Exercise material:
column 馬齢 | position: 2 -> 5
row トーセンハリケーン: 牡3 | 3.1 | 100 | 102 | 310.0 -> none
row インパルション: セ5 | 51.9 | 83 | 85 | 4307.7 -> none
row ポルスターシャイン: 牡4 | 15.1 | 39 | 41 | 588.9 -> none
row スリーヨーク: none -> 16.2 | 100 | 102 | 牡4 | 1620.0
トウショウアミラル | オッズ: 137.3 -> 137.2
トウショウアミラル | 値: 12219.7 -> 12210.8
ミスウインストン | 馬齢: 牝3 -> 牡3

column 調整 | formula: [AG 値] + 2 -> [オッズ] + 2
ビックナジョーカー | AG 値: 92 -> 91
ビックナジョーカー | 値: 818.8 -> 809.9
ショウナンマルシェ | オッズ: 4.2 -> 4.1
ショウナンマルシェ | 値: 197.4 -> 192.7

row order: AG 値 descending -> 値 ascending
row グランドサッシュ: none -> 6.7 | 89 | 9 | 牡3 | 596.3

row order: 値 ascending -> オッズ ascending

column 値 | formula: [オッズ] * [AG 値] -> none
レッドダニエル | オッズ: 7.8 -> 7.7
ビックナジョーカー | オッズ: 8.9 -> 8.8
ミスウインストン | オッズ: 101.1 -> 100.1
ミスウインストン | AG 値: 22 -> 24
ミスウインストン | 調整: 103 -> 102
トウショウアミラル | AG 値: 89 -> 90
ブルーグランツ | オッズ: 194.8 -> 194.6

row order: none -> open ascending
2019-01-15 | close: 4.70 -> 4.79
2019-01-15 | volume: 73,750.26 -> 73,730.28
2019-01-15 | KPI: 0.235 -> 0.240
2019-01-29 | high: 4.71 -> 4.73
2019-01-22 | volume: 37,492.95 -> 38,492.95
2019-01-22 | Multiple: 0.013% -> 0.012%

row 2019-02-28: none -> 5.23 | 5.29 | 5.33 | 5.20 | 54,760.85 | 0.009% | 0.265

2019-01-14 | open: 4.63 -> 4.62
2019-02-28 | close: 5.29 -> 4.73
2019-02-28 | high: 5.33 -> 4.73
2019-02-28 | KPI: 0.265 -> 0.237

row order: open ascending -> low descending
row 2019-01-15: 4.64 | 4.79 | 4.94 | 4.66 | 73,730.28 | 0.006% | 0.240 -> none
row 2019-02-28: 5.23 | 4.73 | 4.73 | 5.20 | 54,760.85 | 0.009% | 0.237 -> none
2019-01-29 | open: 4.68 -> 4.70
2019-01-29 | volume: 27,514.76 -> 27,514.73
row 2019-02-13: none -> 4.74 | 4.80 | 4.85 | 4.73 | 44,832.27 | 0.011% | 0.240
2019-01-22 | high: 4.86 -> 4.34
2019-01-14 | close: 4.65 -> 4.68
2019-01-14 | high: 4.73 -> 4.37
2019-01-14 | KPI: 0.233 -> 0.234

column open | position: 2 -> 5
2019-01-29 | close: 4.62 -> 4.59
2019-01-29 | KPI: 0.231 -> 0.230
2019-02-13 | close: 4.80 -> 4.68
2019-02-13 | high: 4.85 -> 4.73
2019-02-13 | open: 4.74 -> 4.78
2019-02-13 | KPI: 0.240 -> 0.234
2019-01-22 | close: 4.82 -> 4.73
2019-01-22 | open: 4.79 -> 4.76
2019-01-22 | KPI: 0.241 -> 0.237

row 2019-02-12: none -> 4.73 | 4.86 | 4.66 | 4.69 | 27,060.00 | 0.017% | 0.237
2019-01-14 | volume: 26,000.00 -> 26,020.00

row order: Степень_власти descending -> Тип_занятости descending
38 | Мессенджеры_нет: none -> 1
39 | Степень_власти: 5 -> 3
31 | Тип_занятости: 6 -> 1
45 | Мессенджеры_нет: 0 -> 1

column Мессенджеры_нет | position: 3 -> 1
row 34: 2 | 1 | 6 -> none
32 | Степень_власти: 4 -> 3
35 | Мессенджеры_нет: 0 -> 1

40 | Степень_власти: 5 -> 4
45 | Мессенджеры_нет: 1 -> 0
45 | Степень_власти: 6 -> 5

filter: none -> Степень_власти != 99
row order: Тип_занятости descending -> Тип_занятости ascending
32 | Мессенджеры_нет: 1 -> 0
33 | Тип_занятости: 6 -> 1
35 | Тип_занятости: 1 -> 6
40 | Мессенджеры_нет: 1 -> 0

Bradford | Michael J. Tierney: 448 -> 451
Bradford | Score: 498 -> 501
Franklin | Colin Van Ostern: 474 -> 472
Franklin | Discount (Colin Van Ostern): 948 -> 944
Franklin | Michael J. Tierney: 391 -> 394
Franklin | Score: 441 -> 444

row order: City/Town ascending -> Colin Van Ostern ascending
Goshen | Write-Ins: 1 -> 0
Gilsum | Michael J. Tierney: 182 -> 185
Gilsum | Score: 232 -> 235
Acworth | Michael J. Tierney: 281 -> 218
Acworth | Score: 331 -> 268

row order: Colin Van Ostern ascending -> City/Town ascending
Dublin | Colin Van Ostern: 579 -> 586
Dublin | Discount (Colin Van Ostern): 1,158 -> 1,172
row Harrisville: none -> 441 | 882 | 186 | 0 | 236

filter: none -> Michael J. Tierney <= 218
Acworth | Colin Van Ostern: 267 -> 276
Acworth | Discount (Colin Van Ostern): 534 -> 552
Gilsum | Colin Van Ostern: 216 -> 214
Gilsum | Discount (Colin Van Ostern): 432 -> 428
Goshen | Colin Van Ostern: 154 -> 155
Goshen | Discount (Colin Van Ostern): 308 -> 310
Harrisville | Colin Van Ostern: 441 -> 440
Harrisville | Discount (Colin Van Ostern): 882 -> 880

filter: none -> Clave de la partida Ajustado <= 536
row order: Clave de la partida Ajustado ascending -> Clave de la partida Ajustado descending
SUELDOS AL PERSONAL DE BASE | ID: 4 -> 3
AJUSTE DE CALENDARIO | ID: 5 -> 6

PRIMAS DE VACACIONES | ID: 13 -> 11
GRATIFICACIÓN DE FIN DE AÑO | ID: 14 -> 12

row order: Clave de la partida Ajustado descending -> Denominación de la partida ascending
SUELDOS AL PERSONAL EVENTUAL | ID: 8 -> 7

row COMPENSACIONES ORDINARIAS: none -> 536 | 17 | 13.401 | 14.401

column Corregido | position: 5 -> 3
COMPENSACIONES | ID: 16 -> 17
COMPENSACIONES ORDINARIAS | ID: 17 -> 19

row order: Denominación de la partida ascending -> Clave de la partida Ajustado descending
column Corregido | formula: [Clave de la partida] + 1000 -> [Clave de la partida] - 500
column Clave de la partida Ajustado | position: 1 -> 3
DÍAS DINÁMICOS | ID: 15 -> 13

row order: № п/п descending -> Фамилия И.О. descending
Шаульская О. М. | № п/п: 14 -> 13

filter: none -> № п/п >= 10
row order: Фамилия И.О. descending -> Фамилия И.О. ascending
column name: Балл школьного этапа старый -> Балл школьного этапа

Exercise description:
Go to the line with "Acworth | Colin Van Ostern: 267 -> 276" in the entries above and repeat every line from there through the line with "SUELDOS AL PERSONAL DE BASE | ID: 4 -> 3", exactly and with no other text.

Exercise response:
Acworth | Colin Van Ostern: 267 -> 276
Acworth | Discount (Colin Van Ostern): 534 -> 552
Gilsum | Colin Van Ostern: 216 -> 214
Gilsum | Discount (Colin Van Ostern): 432 -> 428
Goshen | Colin Van Ostern: 154 -> 155
Goshen | Discount (Colin Van Ostern): 308 -> 310
Harrisville | Colin Van Ostern: 441 -> 440
Harrisville | Discount (Colin Van Ostern): 882 -> 880

filter: none -> Clave de la partida Ajustado <= 536
row order: Clave de la partida Ajustado ascending -> Clave de la partida Ajustado descending
SUELDOS AL PERSONAL DE BASE | ID: 4 -> 3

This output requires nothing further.